Fold.—A bend in rock layers or beds. Anticlines and synclines are the common types of folds.
Formation.—A rock layer, or a series of continuously deposited layers grouped together, regarded by the geologist as a unit for purposes of description and mapping. A formation is usually named from some place where it is exposed in its typical character.
Fossil.—The whole or any part of an animal or plant that has been preserved in the rocks or the impression left on rock by a plant or animal. Preservation is invariably accompanied by some change in substance, and from some fossils the original substance has all been removed.
Geography.—The study of the distribution of the earth’s physical features, in their relation to each other to the life of sea and land, and human life and culture.
Geology.—The science which deals with the history of the earth and its inhabitants as revealed in the rocks.
Glacier.—A body of ice which slowly spreads or moves over the land from its place of accumulation.
Gneiss (pronounced nice).—A metamorphic, crystalline rock with mineral grains arranged with long axes more or less parallel, giving the rock a banded appearance.
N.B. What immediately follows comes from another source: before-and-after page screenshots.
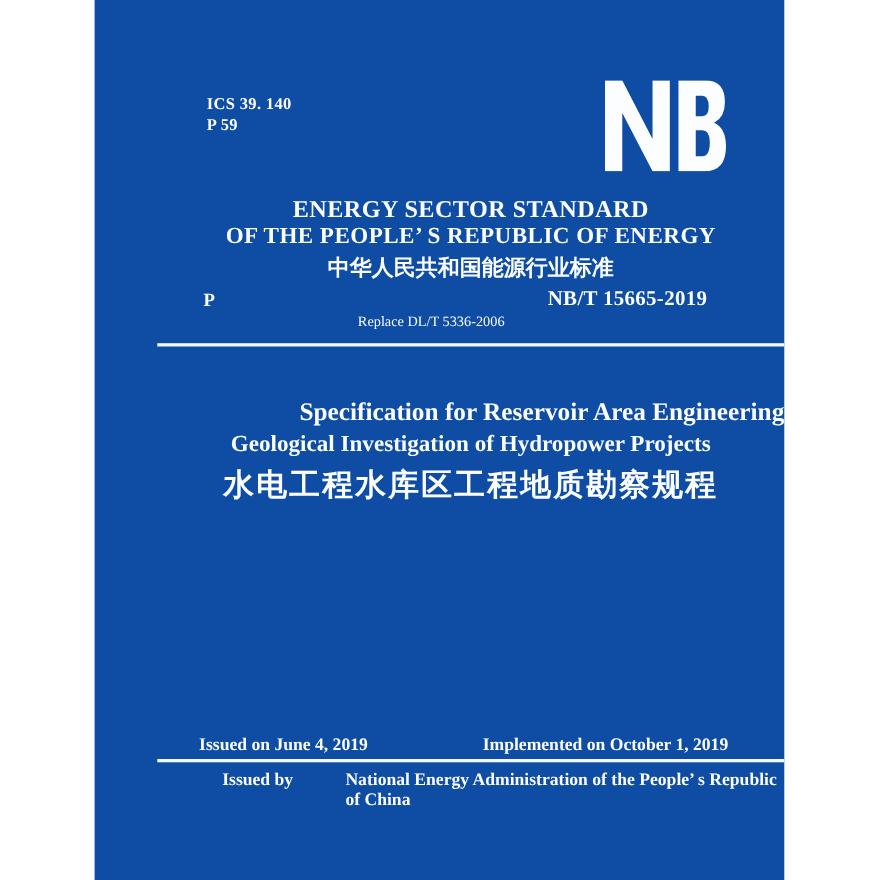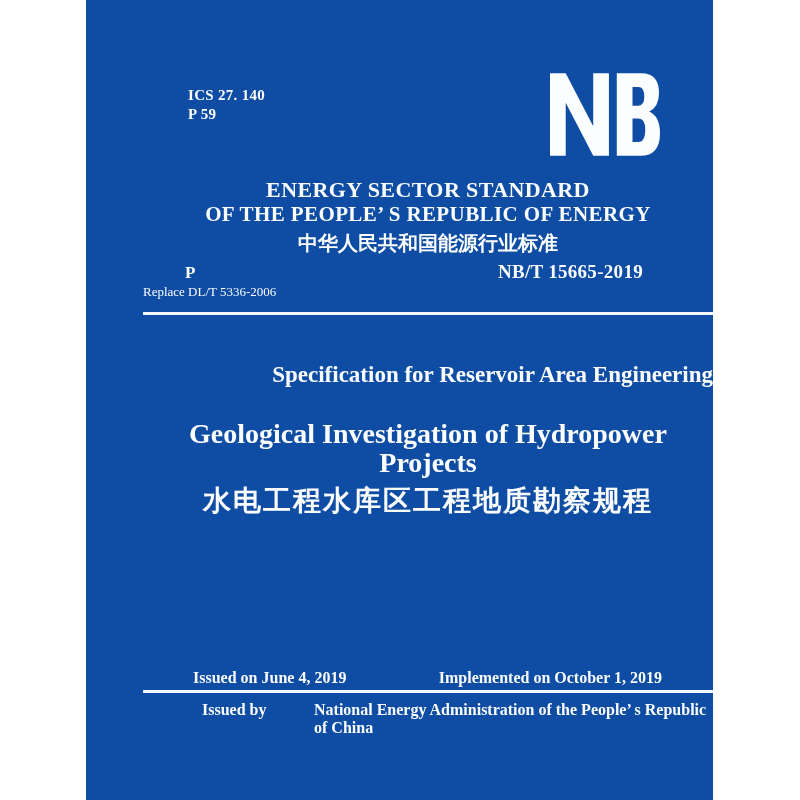"ICS 27. 140" div { text: 27 -> 39 }
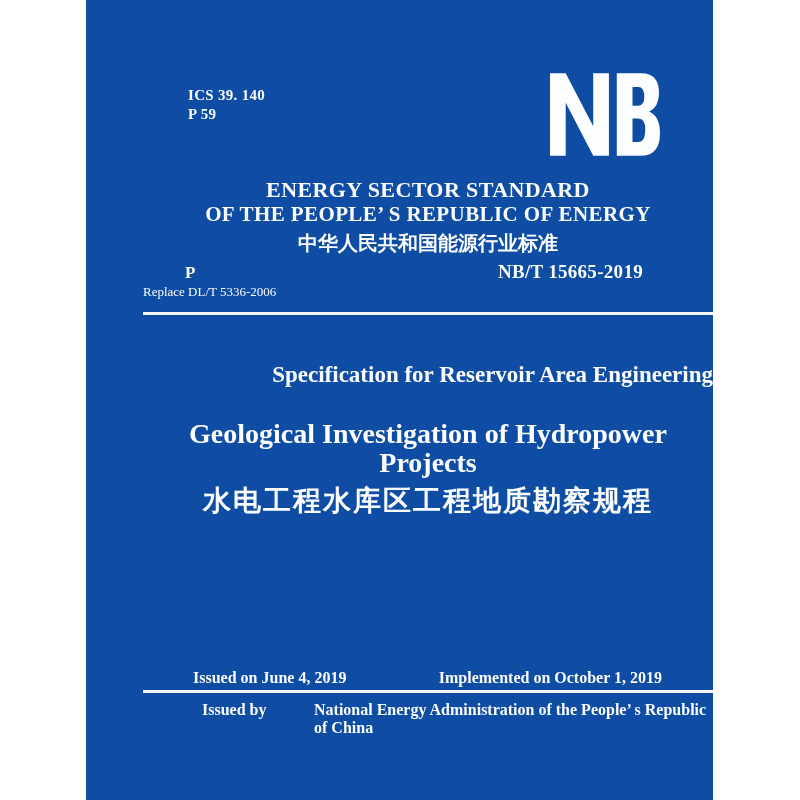"Replace DL/T 5336-2006" .designation-replaces { text-align: left -> center }
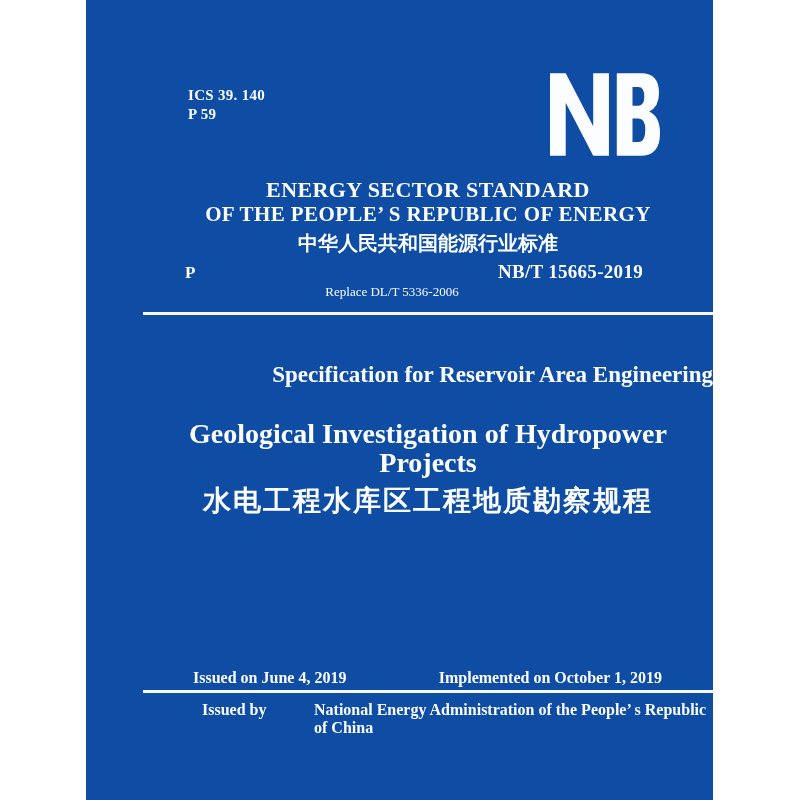"Geological Investigation of Hydropower" .title-en2 { font-size: 28px -> 21px; margin-top: 30px -> none }
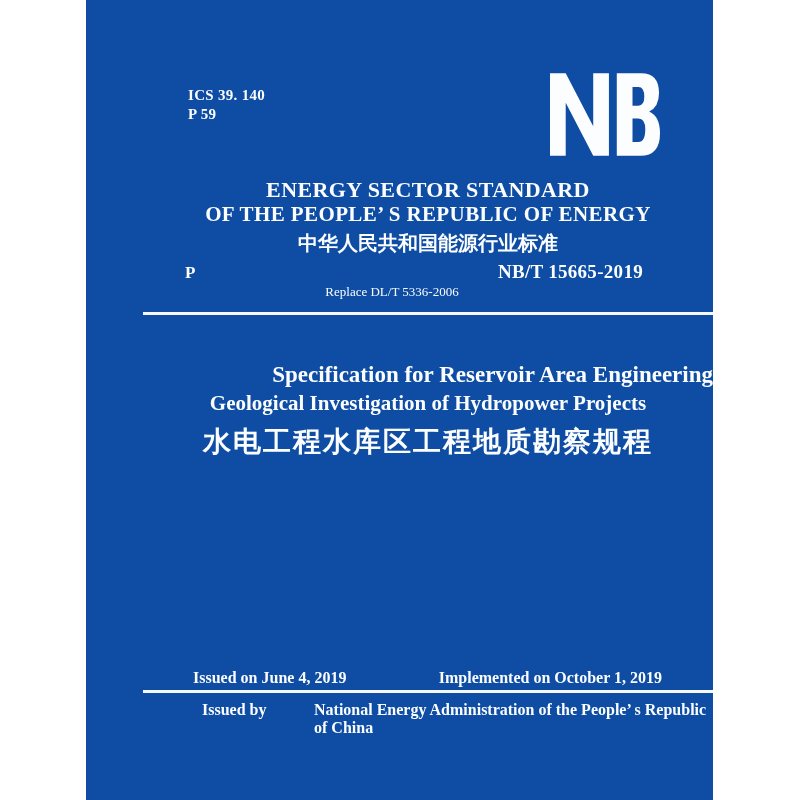"Issued on June 4, 2019" .date-issued { left: 50px -> 38px }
Derived from either igneous or stratified rocks well within the earth under conditions of pressure, and usually also heat and moisture.
Igneous Rocks.—Rocks formed by the cooling and solidification of a hot liquid material, known as magma, that has originated at unknown depths within the earth. Those that have solidified beneath the surface are known as intrusive rocks, or if the cooling has taken place slowly at great depth, as plutonic rocks, e.g. granite. Those that have flowed out over the surface are known as effusive rocks, extrusive rocks, or lavas, e.g., basalt. Volcanic rocks include not only lavas, but bombs, pumice, tuff, volcanic ash, and other fragmental materials or ejecta thrown out from volcanoes.
Joints.—Nearly all rocks, except very loose surface materials, are separated into blocks of varying size and shape by a system of cracks called joints. They may be caused by earth-crust movements, contraction during solidification of molten rocks, or contraction during drying out of sediments.